The organ is above all a solo instrument. But it happens that the organist leaves the solitude of his gallery to join the orchestra for a Symphony with organ by Saint-Saëns or a Concerto by Poulenc. And also sometimes the Symphonie concertante by Joseph Jongen (a Belgian who died in 1953), which can be heard at the Orchester symphonique de Montréal at the end of the 2023-2024 season.

The last two works are brought together on a new release from the Polish label CD Accord featuring organist Karol Mossakowski, the NFM Philharmonic Orchestra of Wrocław and its conductor Giancarlo Guerrero. The latter, also at the head of the Nashville Symphony Orchestra, is not unknown to Montrealers for having already conducted the final of the Montreal International Music Competition a few years ago.

Mossakowski, 32, has just been named joint organist of the Saint-Sulpice church in Paris, one of the most prestigious galleries in the world. He was trained in the purest French tradition at the National Conservatory of Paris, notably by Olivier Latry, organist emeritus of our OSM.

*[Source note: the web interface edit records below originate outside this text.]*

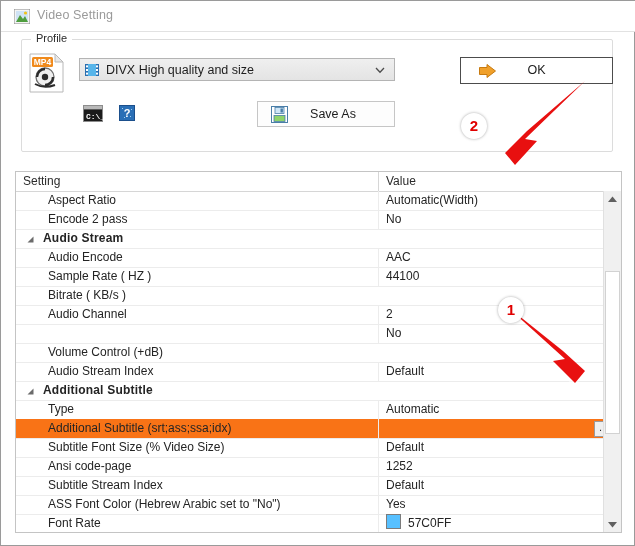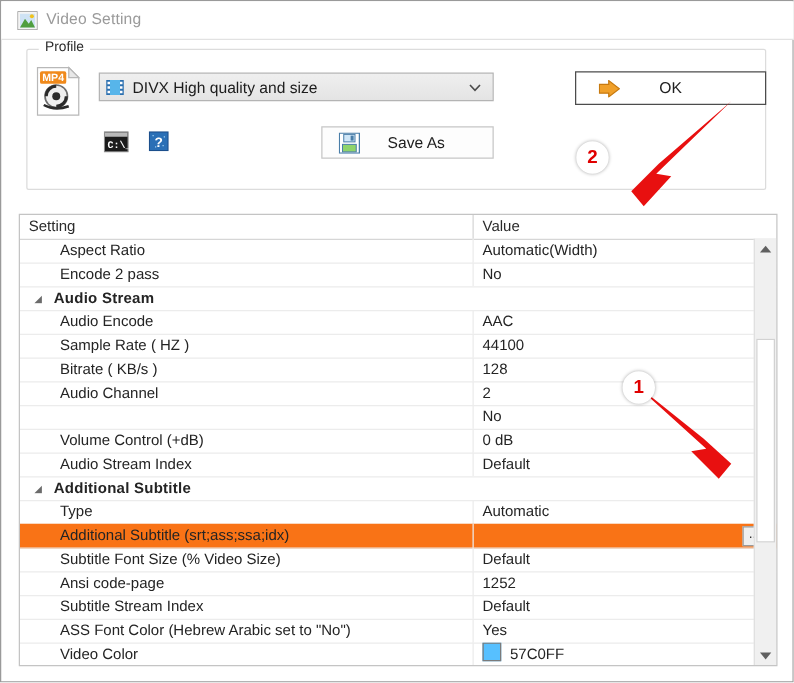--- a/index.html
+++ b/index.html
@@ -415,7 +415,6 @@
         </div>
         <div class="row" style="top: 95px;">
           <div class="row-name">Bitrate ( KB/s )</div>
-          <div class="row-val">128</div>
         </div>
         <div class="row" style="top: 114px;">
           <div class="row-name">Audio Channel</div>

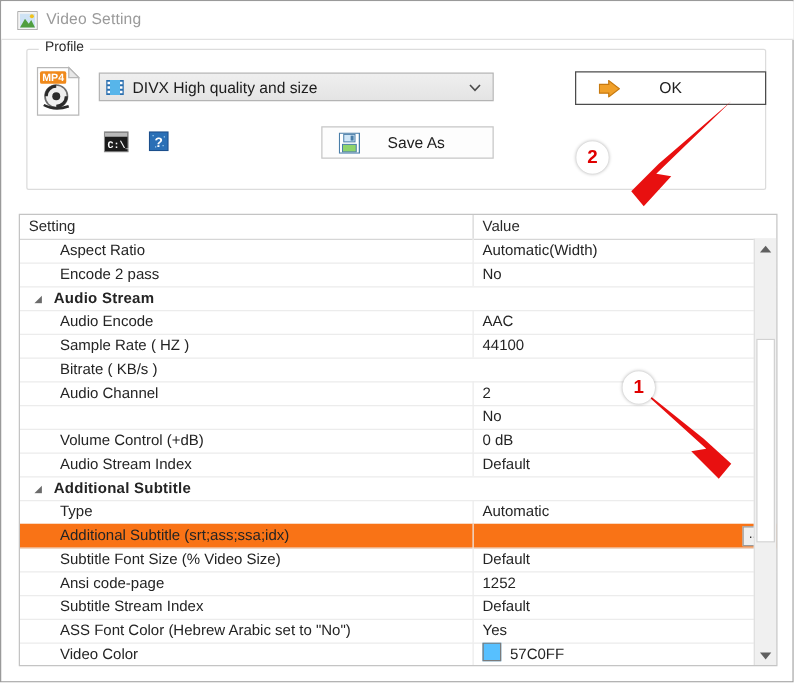--- a/index.html
+++ b/index.html
@@ -425,7 +425,6 @@
         </div>
         <div class="row" style="top: 152px;">
           <div class="row-name">Volume Control (+dB)</div>
-          <div class="row-val">0 dB</div>
         </div>
         <div class="row" style="top: 171px;">
           <div class="row-name">Audio Stream Index</div>

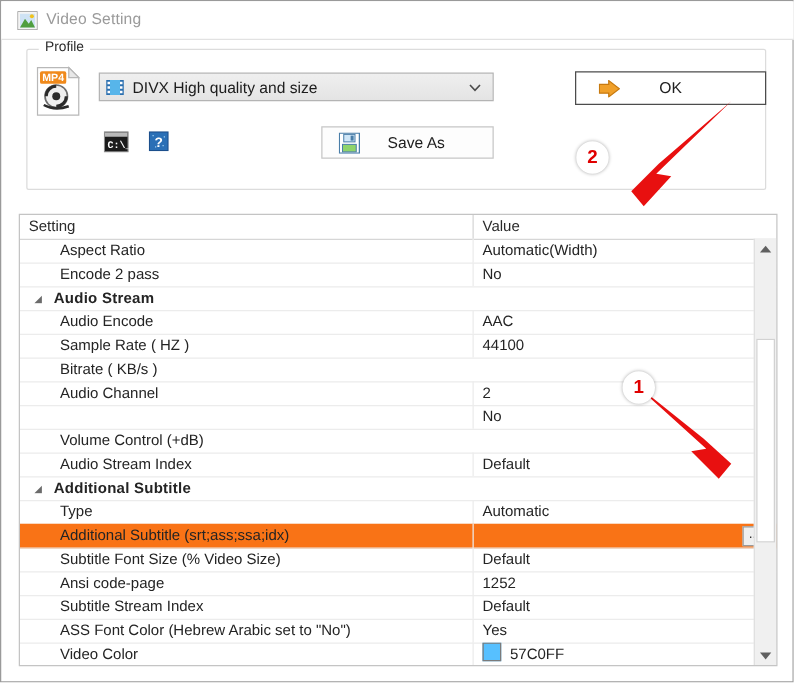--- a/index.html
+++ b/index.html
@@ -463,7 +463,7 @@
           <div class="row-val">Yes</div>
         </div>
         <div class="row" style="top: 323px;">
-          <div class="row-name">Video Color</div>
+          <div class="row-name">Font Rate</div>
           <div class="row-val"><span class="swatch" style="background: rgb(87, 192, 255);"></span><span>57C0FF</span></div>
         </div>
       </div>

If the recording, made at the National Musical Forum in Wrocław, an important center in western Poland, surprises us, from the first chords of Poulenc’s Concerto, with a relative acoustic dryness and a certain distance, the lively and contrasting direction of Guerrero was quick to win us over. We feel a real appetite for music.

Karol Mossakowski handles with equal happiness the imposing Klais organ (4 keyboards, 77 stops), of which he participated in the inauguration in October 2020. The organist makes the instrument sing well, with a legato that is always nourished. The technical pitfalls of the perilous Toccata ending Jongen’s Symphonie concertante are easily overcome.

A nice addition to the discography, especially for the little-recorded Jongen.